> **Web document revisions**:
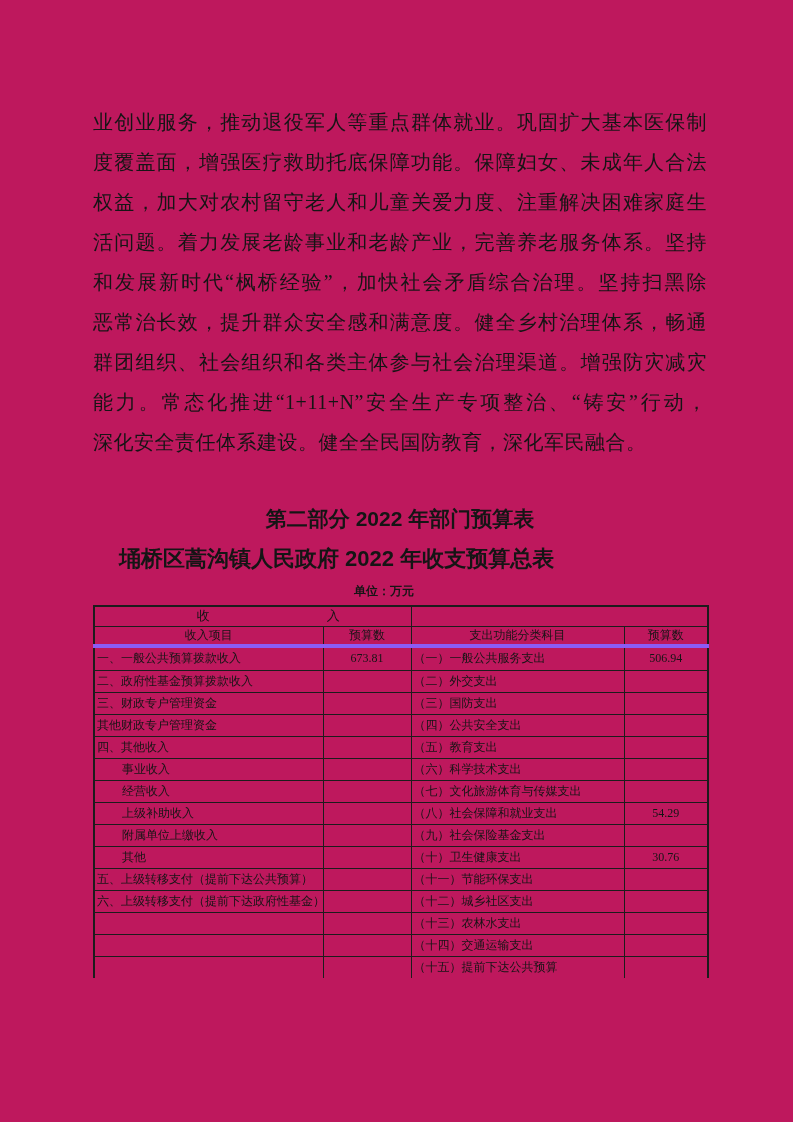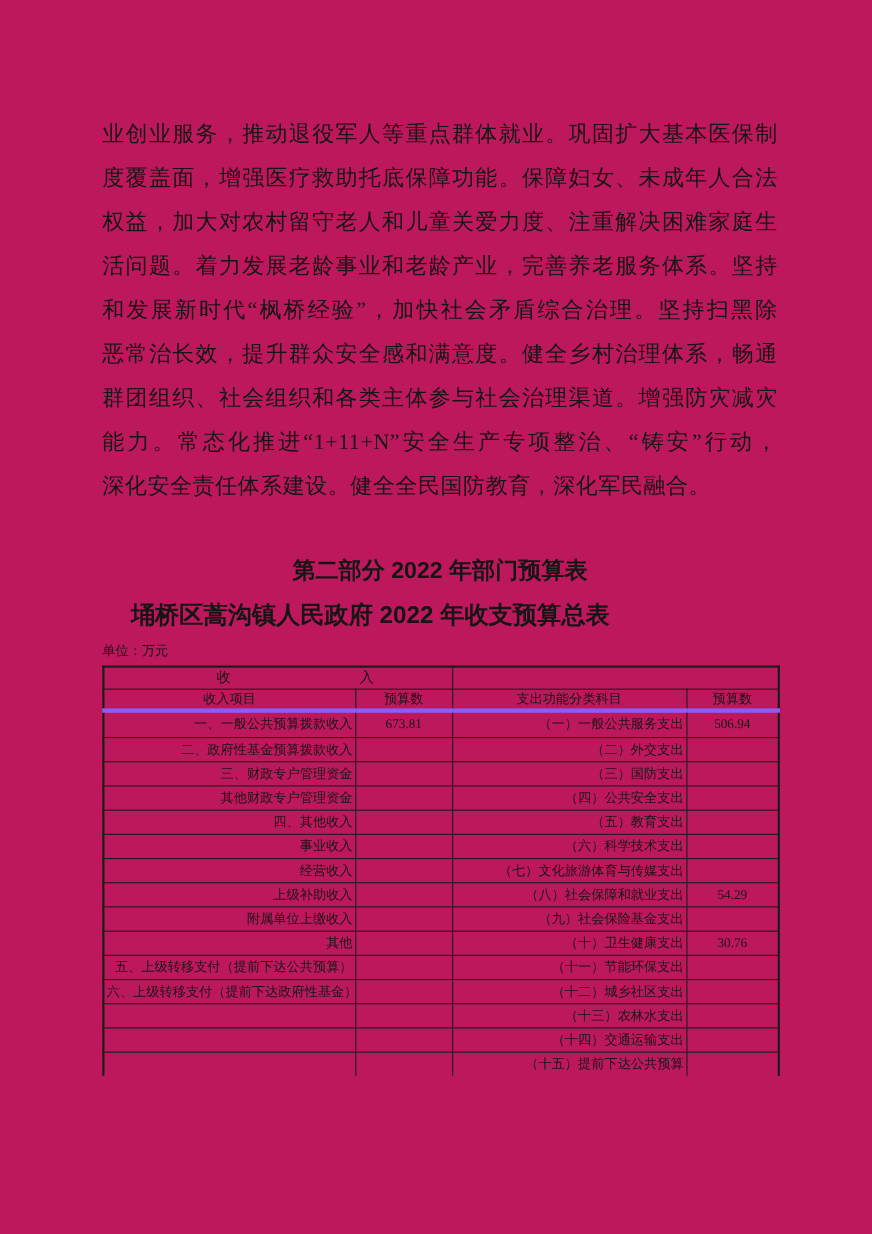--- a/index.html
+++ b/index.html
@@ -46,22 +46,23 @@
     margin: 10px 0 0 26px;
     font-family: "Liberation Sans", "DejaVu Sans", sans-serif;
     font-size: 22px;
     font-weight: bold;
     line-height: 30px;
   }
   .unit-note {
     margin-top: 9px;
     font-size: 12px;
     line-height: 16px;
-    text-align: left;
+    text-align: center;
     padding-right: 32px;
+    font-weight: bold;
   }
 
   
   table.budget {
     margin-top: 6px;
     width: 614px;
     border-collapse: collapse;
     table-layout: fixed;
     border: 2px solid #1c1c1c;
     border-bottom: none;
@@ -73,21 +74,21 @@
     padding: 0 2px;
     overflow: hidden;
     white-space: nowrap;
     vertical-align: middle;
   }
   tr.grp-row td { height: 20px; font-size: 13px; text-align: center; padding-left: 33px; }
   tr.col-head th { height: 20px; text-align: center; border-bottom: 4px solid #8b5cf6; }
   tbody tr td { height: 22px; }
   tbody tr.first-data td { height: 24px; }
   tbody tr:last-child td { border-bottom: none; }
-  td.c-item { text-align: right; padding-left: 3px; }
+  td.c-item { text-align: left; padding-left: 3px; }
   td.c-item.indent { padding-left: 27px; }
   td.c-num {
     text-align: center;
     font-size: 15px;
     font-family: "Liberation Serif", "DejaVu Serif", serif;
   }
 </style>
 </head>
 <body>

> **PROBLEM TO SOLVE**:
Review the preceding data and report every line that includes the string "size".

> **EXERCISE ANSWER**:
     font-size: 22px;
     font-size: 12px;
   tr.grp-row td { height: 20px; font-size: 13px; text-align: center; padding-left: 33px; }
     font-size: 15px;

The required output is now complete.